Change detection outputs
# # # # #

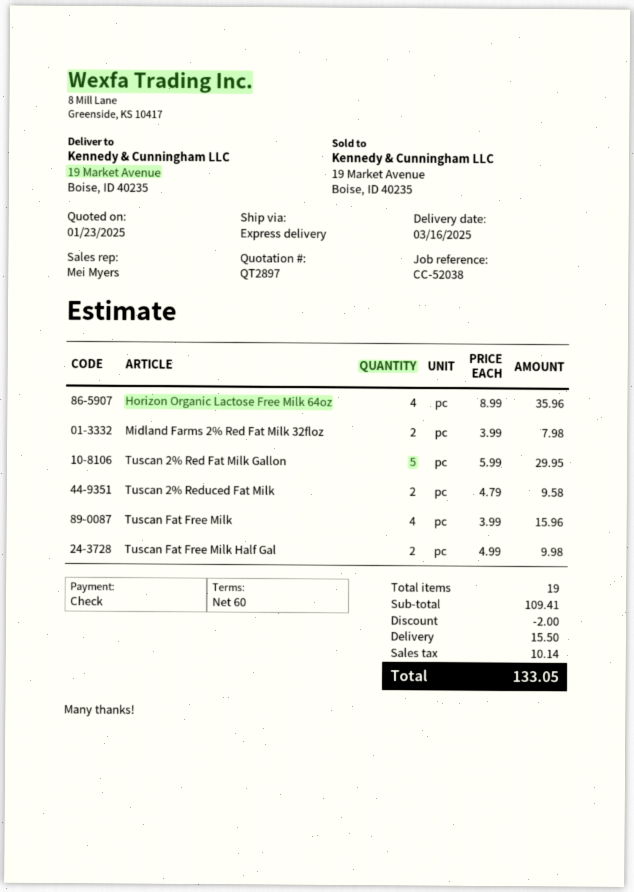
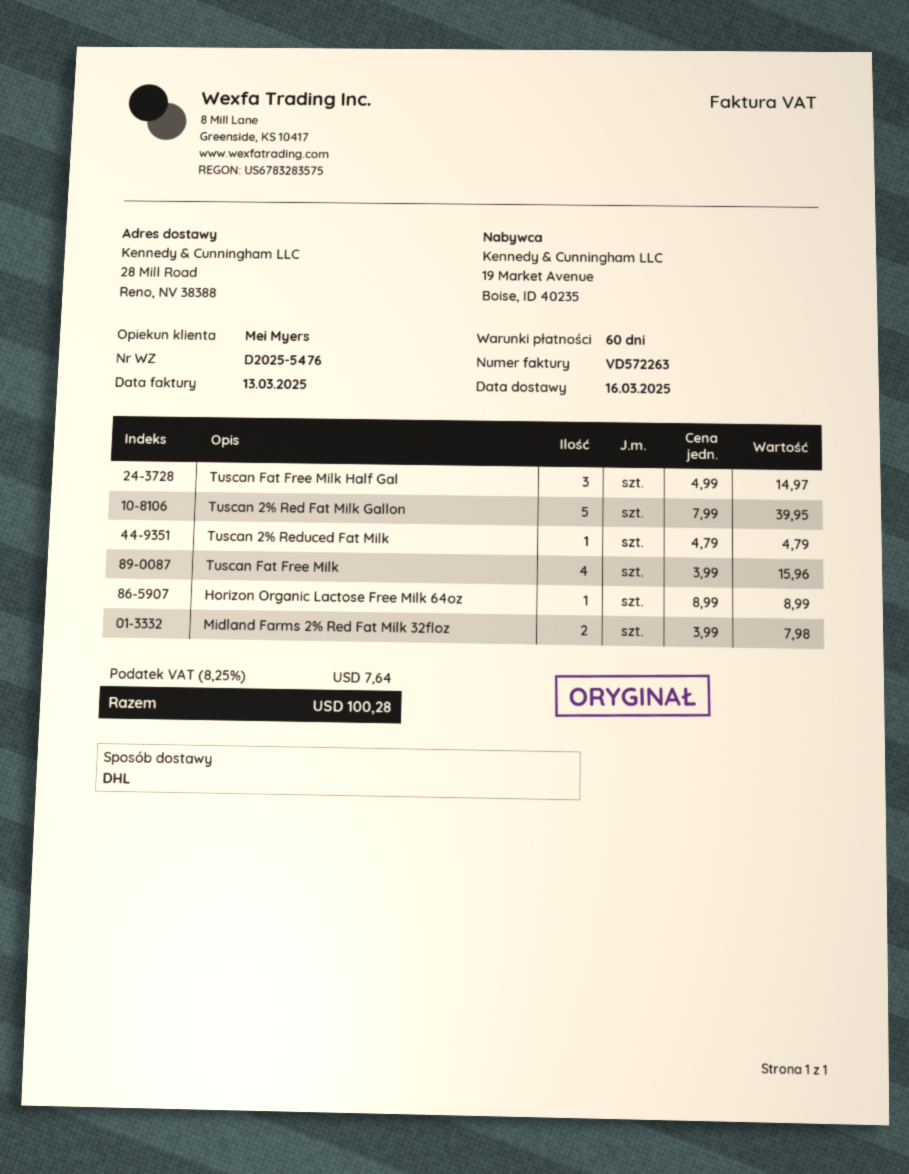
shipping method: express -> DHL
ship to: 19 Market Avenue, Boise, ID 40235 -> 28 Mill Road, Reno, NV 38388
Horizon Organic Lactose Free Milk 64oz: 4 x 8.99 = 35.96 -> 1 x 8.99 = 8.99
Tuscan 2% Red Fat Milk Gallon: 5 x 5.99 = 29.95 -> 5 x 7.99 = 39.95
Tuscan 2% Reduced Fat Milk: 2 x 4.79 = 9.58 -> 1 x 4.79 = 4.79
Tuscan Fat Free Milk Half Gal: 2 x 4.99 = 9.98 -> 3 x 4.99 = 14.97
discount: 2.00 -> none
shipping: 15.50 -> none
tax: 10.14 -> 7.64
total: 133.05 -> 100.28

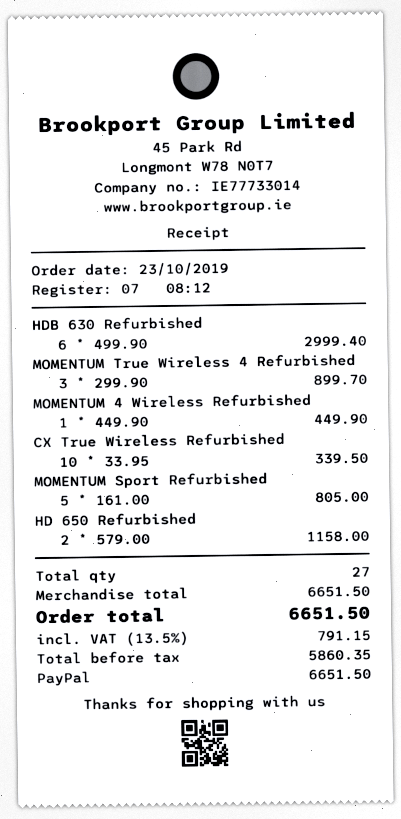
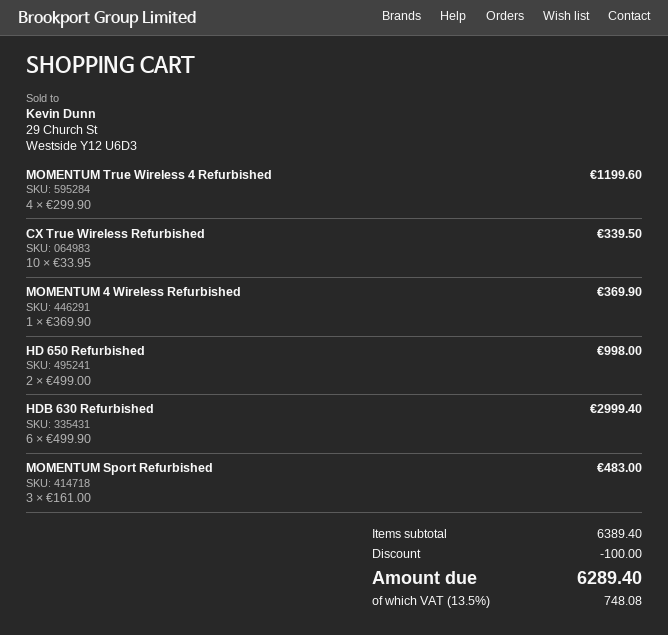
MOMENTUM True Wireless 4 Refurbished: 3 x 299.90 = 899.70 -> 4 x 299.90 = 1199.60
MOMENTUM 4 Wireless Refurbished: 1 x 449.90 = 449.90 -> 1 x 369.90 = 369.90
MOMENTUM Sport Refurbished: 5 x 161.00 = 805.00 -> 3 x 161.00 = 483.00
HD 650 Refurbished: 2 x 579.00 = 1158.00 -> 2 x 499.00 = 998.00
subtotal: 6651.50 -> 6389.40
discount: none -> 100.00
tax: 13.5% = 791.15 -> 13.5% = 748.08
total: 6651.50 -> 6289.40

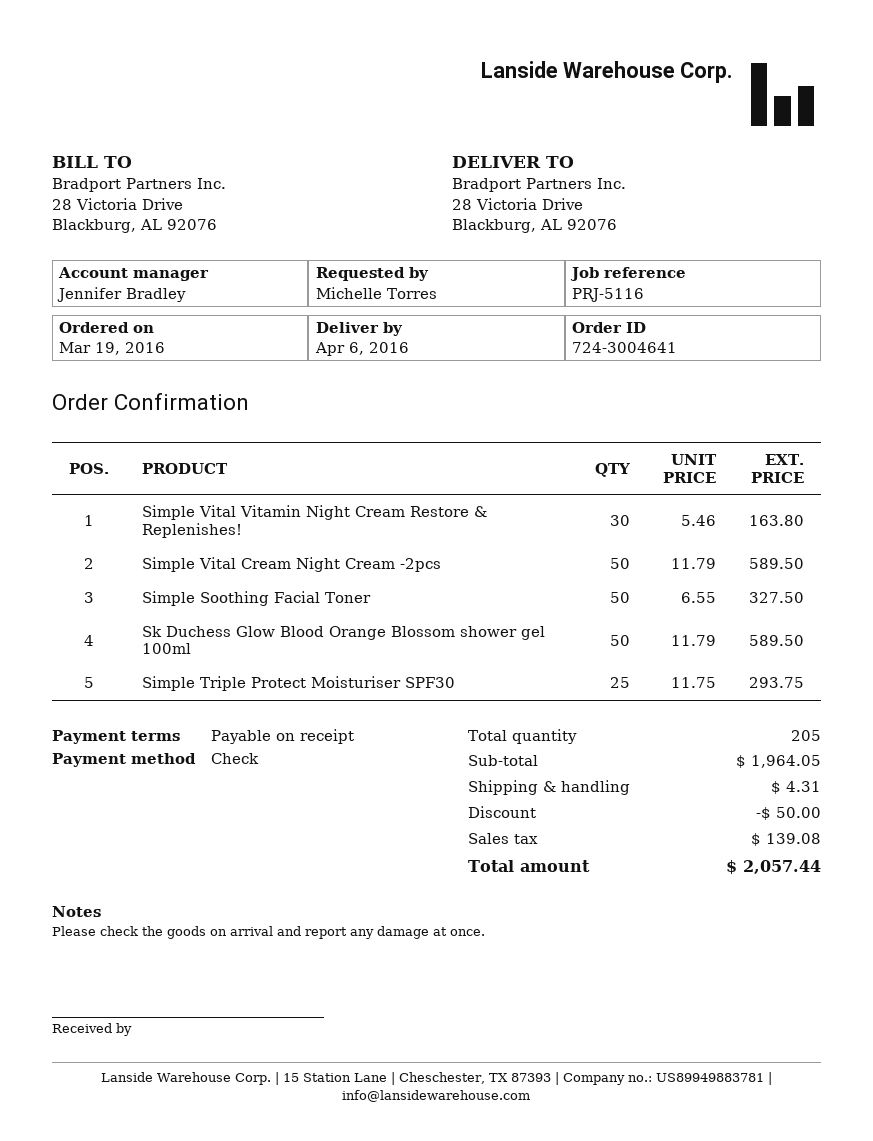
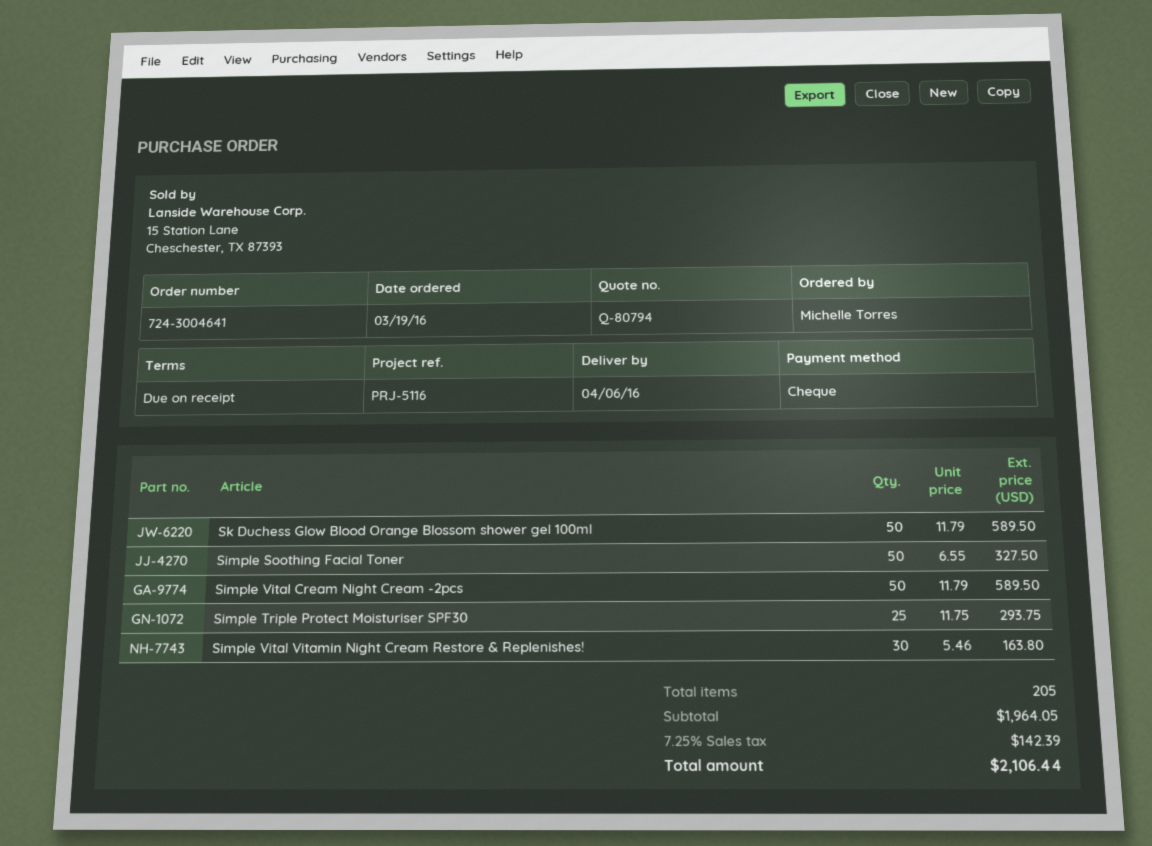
discount: 50.00 -> none
shipping: 4.31 -> none
tax: 139.08 -> 142.39
total: 2057.44 -> 2106.44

# # # # #

Look above for the line with "Tuscan 2% Reduced" and copy exactly from it through the line with "MOMENTUM 4 Wireless", both included. Omit the pictures.

Tuscan 2% Reduced Fat Milk: 2 x 4.79 = 9.58 -> 1 x 4.79 = 4.79
Tuscan Fat Free Milk Half Gal: 2 x 4.99 = 9.98 -> 3 x 4.99 = 14.97
discount: 2.00 -> none
shipping: 15.50 -> none
tax: 10.14 -> 7.64
total: 133.05 -> 100.28

MOMENTUM True Wireless 4 Refurbished: 3 x 299.90 = 899.70 -> 4 x 299.90 = 1199.60
MOMENTUM 4 Wireless Refurbished: 1 x 449.90 = 449.90 -> 1 x 369.90 = 369.90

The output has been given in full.